PROBLEM REQUIREMENTS:
In the records below, find the lines that include "class" and copy each.

═════ WORKING DATA

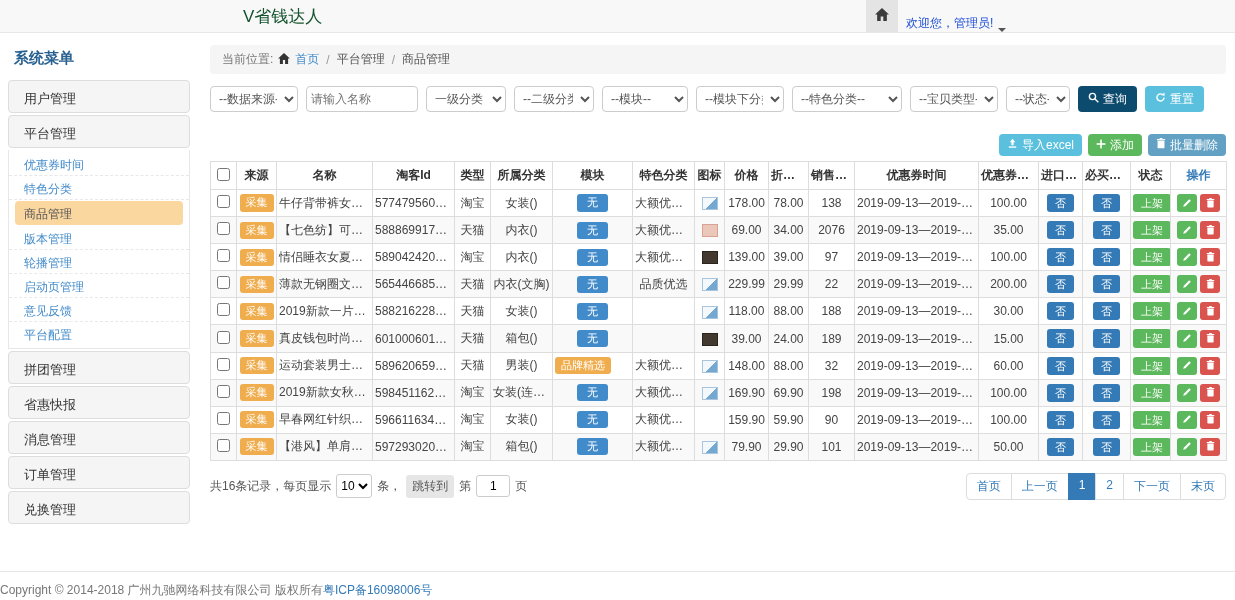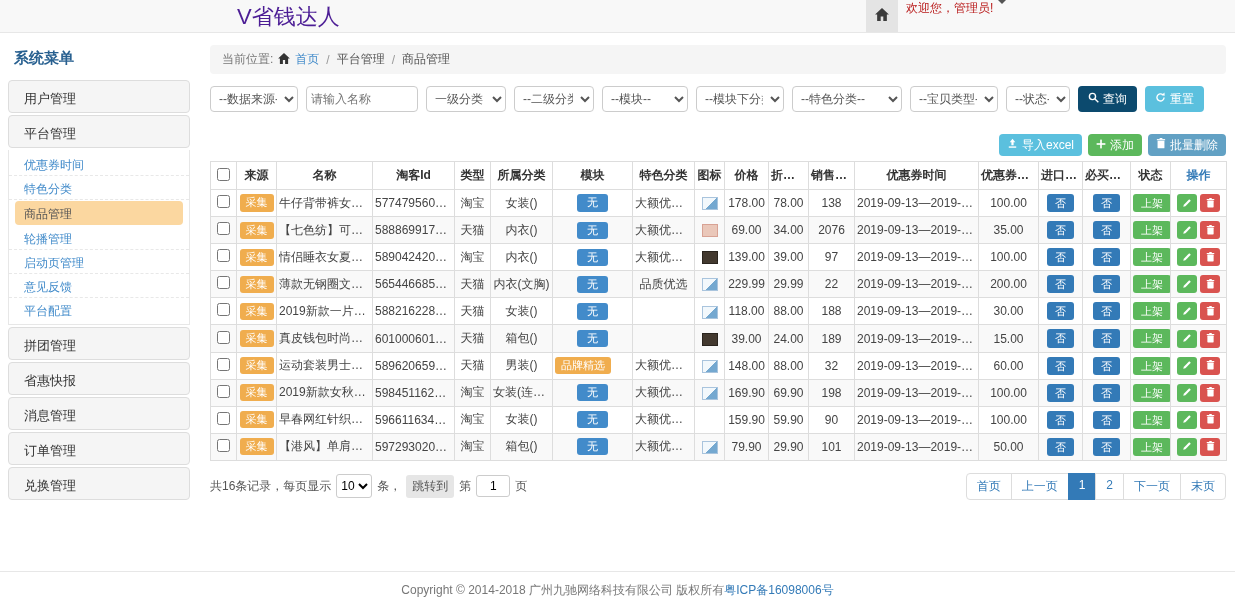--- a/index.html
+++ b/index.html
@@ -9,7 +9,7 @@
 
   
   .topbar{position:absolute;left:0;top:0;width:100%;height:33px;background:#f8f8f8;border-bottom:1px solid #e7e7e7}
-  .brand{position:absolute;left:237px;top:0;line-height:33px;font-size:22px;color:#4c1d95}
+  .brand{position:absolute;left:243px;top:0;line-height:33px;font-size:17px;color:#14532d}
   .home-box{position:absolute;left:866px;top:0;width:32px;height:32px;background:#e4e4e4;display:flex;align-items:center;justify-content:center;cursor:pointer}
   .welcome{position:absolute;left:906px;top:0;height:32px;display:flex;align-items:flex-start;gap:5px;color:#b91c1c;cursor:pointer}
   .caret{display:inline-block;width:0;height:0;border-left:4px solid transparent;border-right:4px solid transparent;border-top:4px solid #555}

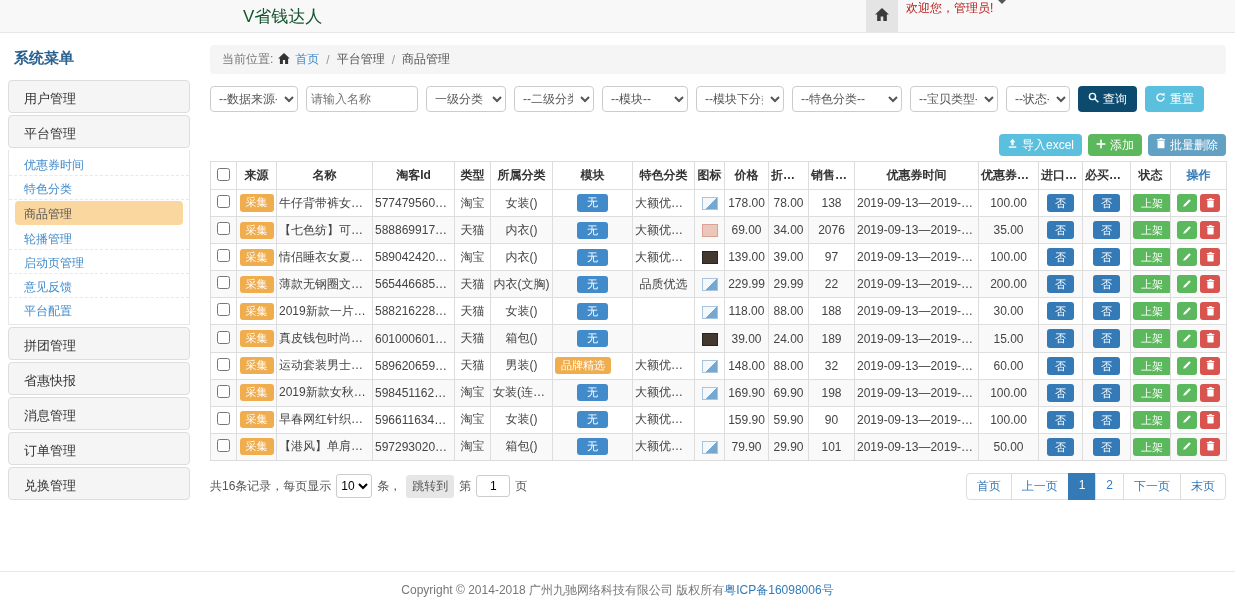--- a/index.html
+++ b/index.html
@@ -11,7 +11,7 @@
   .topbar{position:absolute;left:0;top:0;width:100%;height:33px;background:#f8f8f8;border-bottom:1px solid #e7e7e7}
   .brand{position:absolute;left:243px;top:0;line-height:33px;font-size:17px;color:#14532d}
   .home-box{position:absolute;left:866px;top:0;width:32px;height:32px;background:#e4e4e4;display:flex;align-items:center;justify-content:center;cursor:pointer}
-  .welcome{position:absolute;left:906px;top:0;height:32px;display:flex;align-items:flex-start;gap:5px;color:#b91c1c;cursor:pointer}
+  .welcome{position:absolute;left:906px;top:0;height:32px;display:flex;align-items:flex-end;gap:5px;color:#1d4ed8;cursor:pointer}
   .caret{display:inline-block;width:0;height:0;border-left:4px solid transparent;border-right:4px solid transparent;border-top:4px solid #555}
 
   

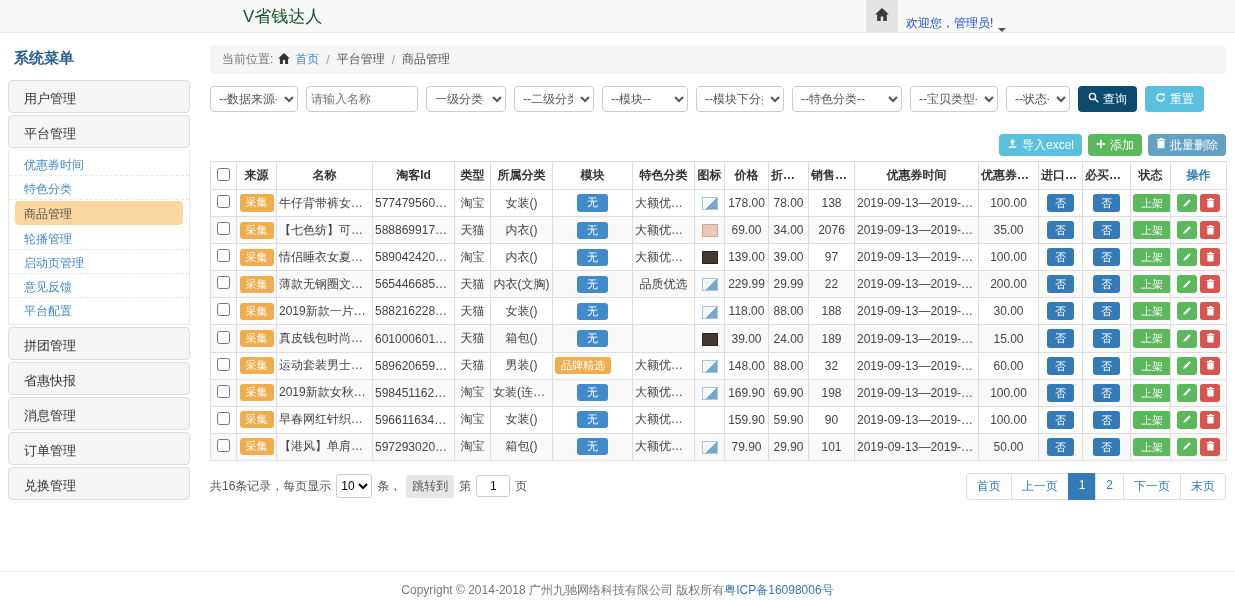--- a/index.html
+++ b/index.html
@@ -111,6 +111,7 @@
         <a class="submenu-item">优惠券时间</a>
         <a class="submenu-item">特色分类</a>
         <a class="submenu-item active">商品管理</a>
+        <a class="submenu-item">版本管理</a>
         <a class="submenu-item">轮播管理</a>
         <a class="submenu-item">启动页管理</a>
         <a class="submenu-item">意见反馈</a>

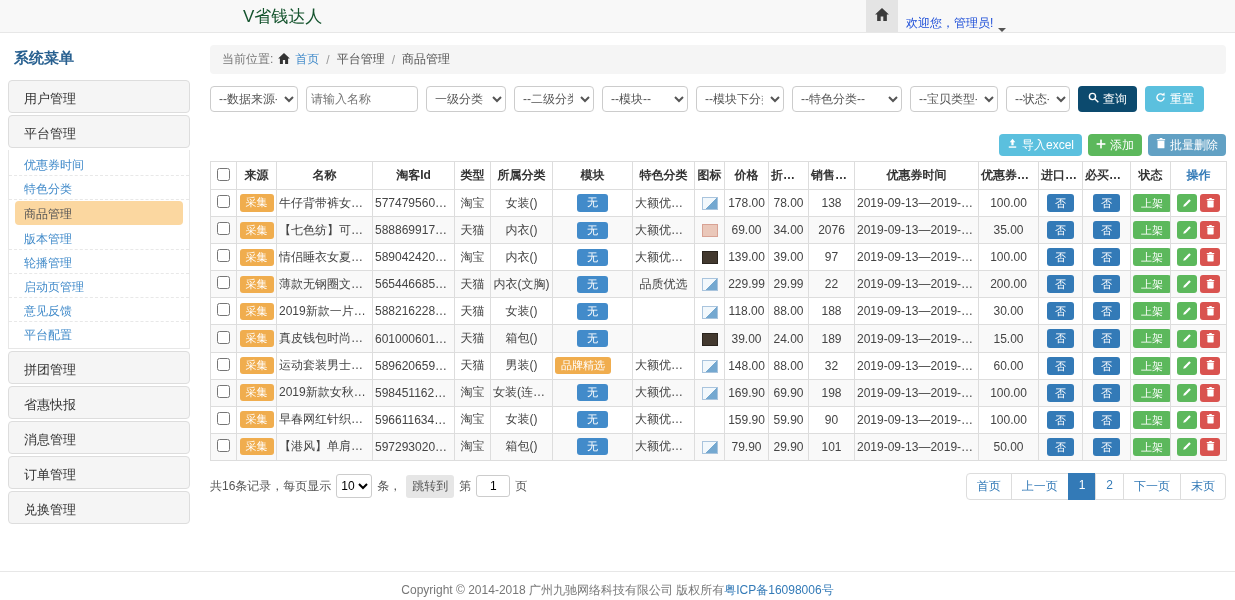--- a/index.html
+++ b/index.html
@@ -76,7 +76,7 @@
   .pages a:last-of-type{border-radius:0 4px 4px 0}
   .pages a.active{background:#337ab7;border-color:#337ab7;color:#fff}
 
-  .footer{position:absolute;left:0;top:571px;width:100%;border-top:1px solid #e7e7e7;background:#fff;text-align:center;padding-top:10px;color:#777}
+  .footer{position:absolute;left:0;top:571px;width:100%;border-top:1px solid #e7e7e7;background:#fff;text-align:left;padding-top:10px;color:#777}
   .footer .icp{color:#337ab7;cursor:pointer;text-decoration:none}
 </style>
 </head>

══════════

EXERCISE ANSWER:
         <a class="submenu-item">优惠券时间</a>
         <a class="submenu-item">特色分类</a>
         <a class="submenu-item active">商品管理</a>
+        <a class="submenu-item">版本管理</a>
         <a class="submenu-item">轮播管理</a>
         <a class="submenu-item">启动页管理</a>
         <a class="submenu-item">意见反馈</a>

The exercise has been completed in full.